Princess Suryeong was a Goryeo Royal Princess as the first and eldest daughter of King Gangjong when he was still a crown prince, from his first wife who was the daughter of Yi Ui-bang. She was the half sister (possibly older) of King Gojong.

Biography

Early life
She was born as the eldest daughter of Crown Prince Wang Suk and Crown Princess Yi during her grandfather, King Myeongjong's reign. However, after her maternal grandfather was assassinated in the coup led by Jeong Gyun (정균), son of Jeong Jung-bu (정중부), her mother was unable to gain the position of queen consort and got expelled from the palace as a result.
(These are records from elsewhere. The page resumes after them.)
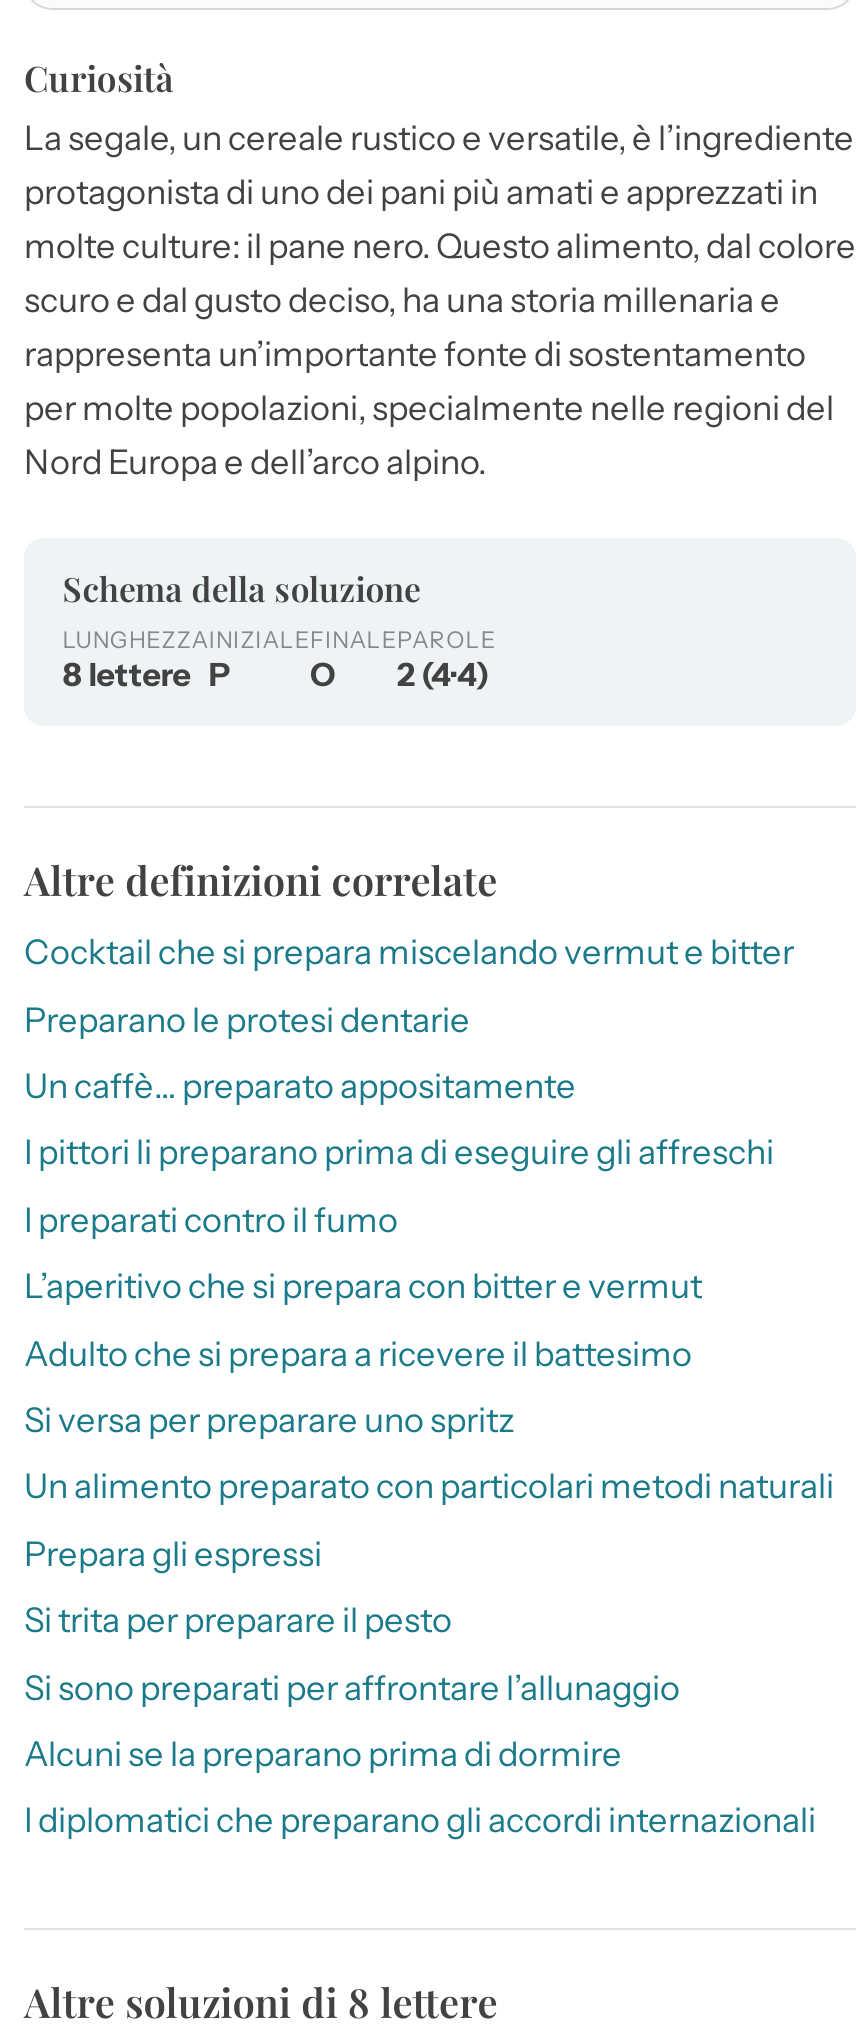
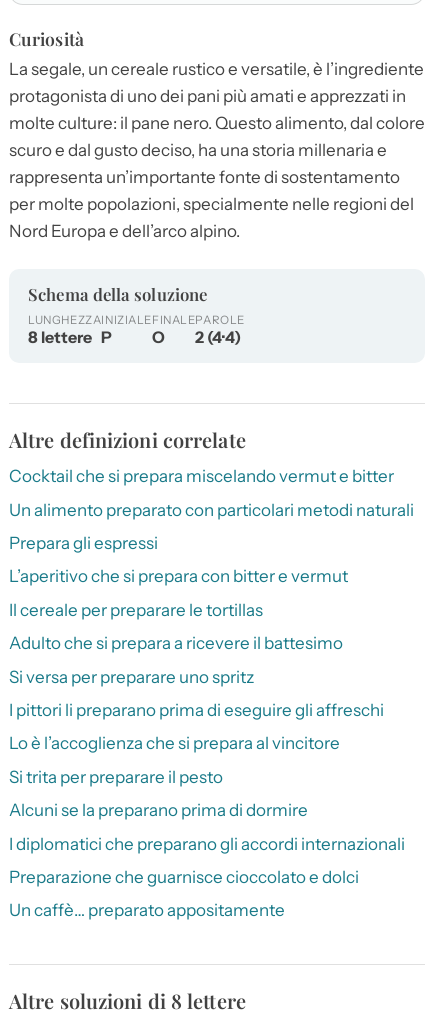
- Preparano le protesi dentarie
- I preparati contro il fumo

moved down: Un caffè… preparato appositamente

moved down: Adulto che si prepara a ricevere il battesimo | Si versa per preparare uno spritz | I pittori li preparano prima di eseguire gli affreschi

moved down: L’aperitivo che si prepara con bitter e vermut

moved up: Un alimento preparato con particolari metodi naturali | Prepara gli espressi

+ Il cereale per preparare le tortillas
+ Lo è l’accoglienza che si prepara al vincitore

moved up: Si trita per preparare il pesto

- Si sono preparati per affrontare l’allunaggio

moved up: Alcuni se la preparano prima di dormire | I diplomatici che preparano gli accordi internazionali

+ Preparazione che guarnisce cioccolato e dolci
Although her birth date was not clear, but seeing from her maternal families' records date, the Princess was presumed to born in the ended 1174 or early 1175.

Marriage and later life
In 1212, she received her royal title and married her sixth cousin, Wang-Chun, Duke Hawon (왕춘 하원공) as they were same descend from King Hyeonjong. Chun's wife was initially Princess Hyohoe (효회공주), King Sinjong's eldest daughter, but since Hyohoe died only at 17 years old in 1199, so he remarried again with Suryeong.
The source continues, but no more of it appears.